As an adult I discovered cycling, first as a way to get in some kind of shape, then as a way of being in touch with my physicality in a positive way. I’m not a fast cyclist, and I’m not at all competitive. The one time I tried riding with a cycling club I drove to Pasadena to meet with a group called Different Spokes, a gay and lesbian cycling organization, for a ride listed on their website as “easy,” a level they described as maintaining a “social, conversational pace.” I arrived at the meeting place early and rode around the parking lot at the bottom of the arroyo until I saw bicycles start to arrive. I went to greet them and received a lukewarm response. The ride started on an incline out of the arroyo; the group took the hill with more verve than I was accustomed to, but I hung in, huffing. As the ride continued I felt panic setting in over the pace they were keeping, and seven miles into it I bugged out, feeling like a miserable failure as I retraced my tracks to the arroyo and my car.
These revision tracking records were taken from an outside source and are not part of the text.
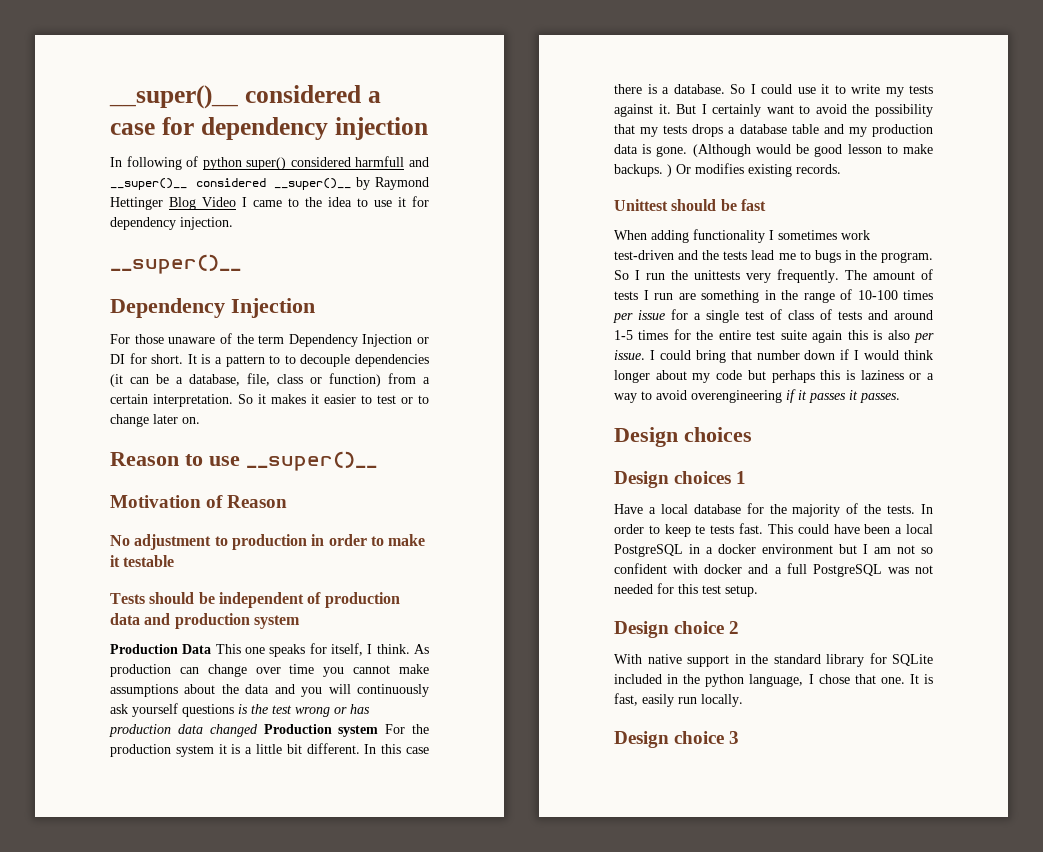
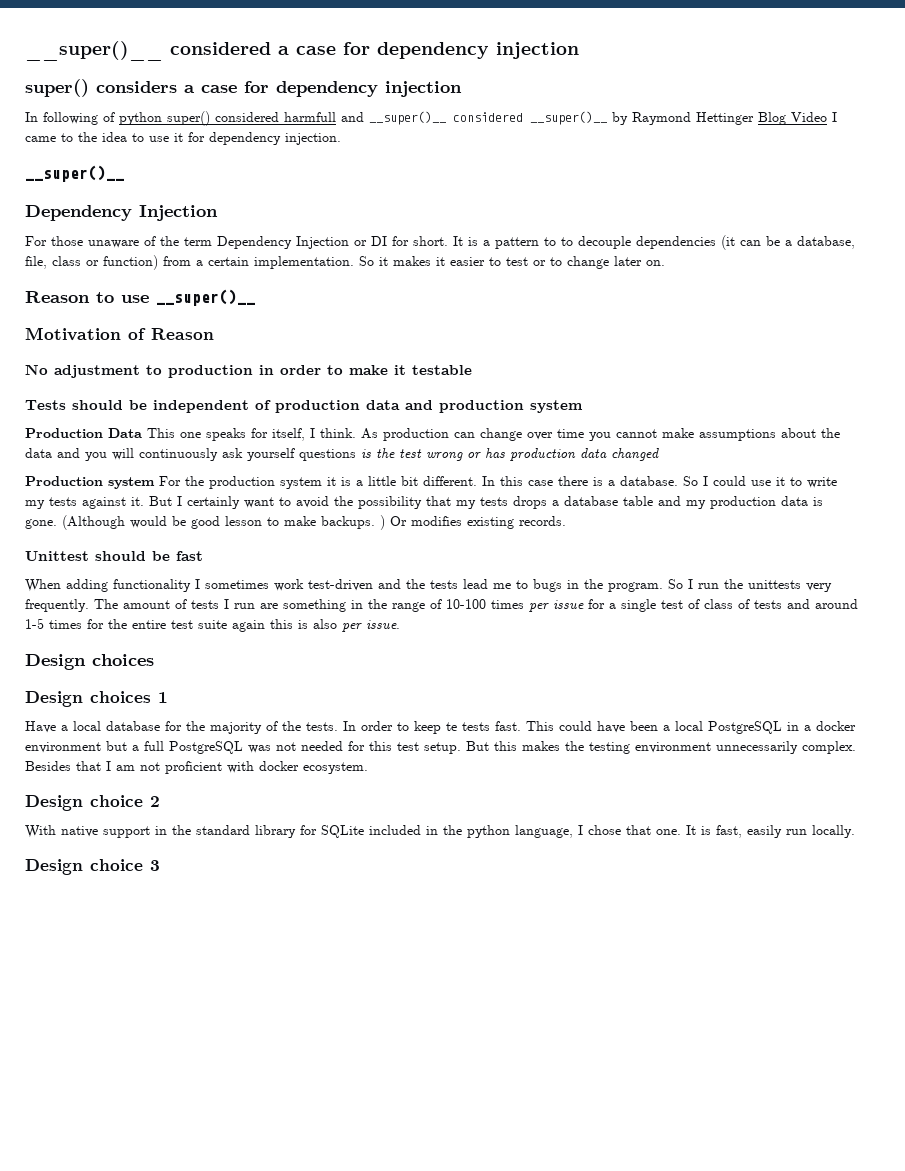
+ super() considers a case for dependency injection
- It is a pattern to to decouple dependencies (it can be a database, file, class or function) from a certain interpretation.
+ It is a pattern to to decouple dependencies (it can be a database, file, class or function) from a certain implementation.
- As production can change over time you cannot make assumptions about the data and you will continuously ask yourself questions is the test wrong or has production data changed Production system For the production system it is a little bit different.
+ As production can change over time you cannot make assumptions about the data and you will continuously ask yourself questions is the test wrong or has production data changed
+ Production system For the production system it is a little bit different.
- I could bring that number down if I would think longer about my code but perhaps this is laziness or a way to avoid overengineering if it passes it passes.
- This could have been a local PostgreSQL in a docker environment but I am not so confident with docker and a full PostgreSQL was not needed for this test setup.
+ This could have been a local PostgreSQL in a docker environment but a full PostgreSQL was not needed for this test setup. But this makes the testing environment unnecessarily complex. Besides that I am not proficient with docker ecosystem.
Since then I’ve ridden alone, always alone, just as I had ridden before the cycling-group debacle. I’m happier that way, I think, with no one pressuring me to take the hill aggressively or keep up with their pace, with no one making me feel bad for not being able to do more than I can do. I’ve found that, just as in cross-country, my legs will take me far when I value distance over speed, when I take in the scenery instead of leaving it behind in a blur. My cycling style will never put me on a podium, and that’s fine by me.

Maybe Biscuit has the right idea, then. Run after the ball if you’re so inclined, but don’t forget to chase your tail when the mood strikes. Let all those type-A dogs on the Purina Incredible Dog Challenge soak up all the glory. Biscuit and I think it’s a shame they’ll never know the private joy of aimless distraction.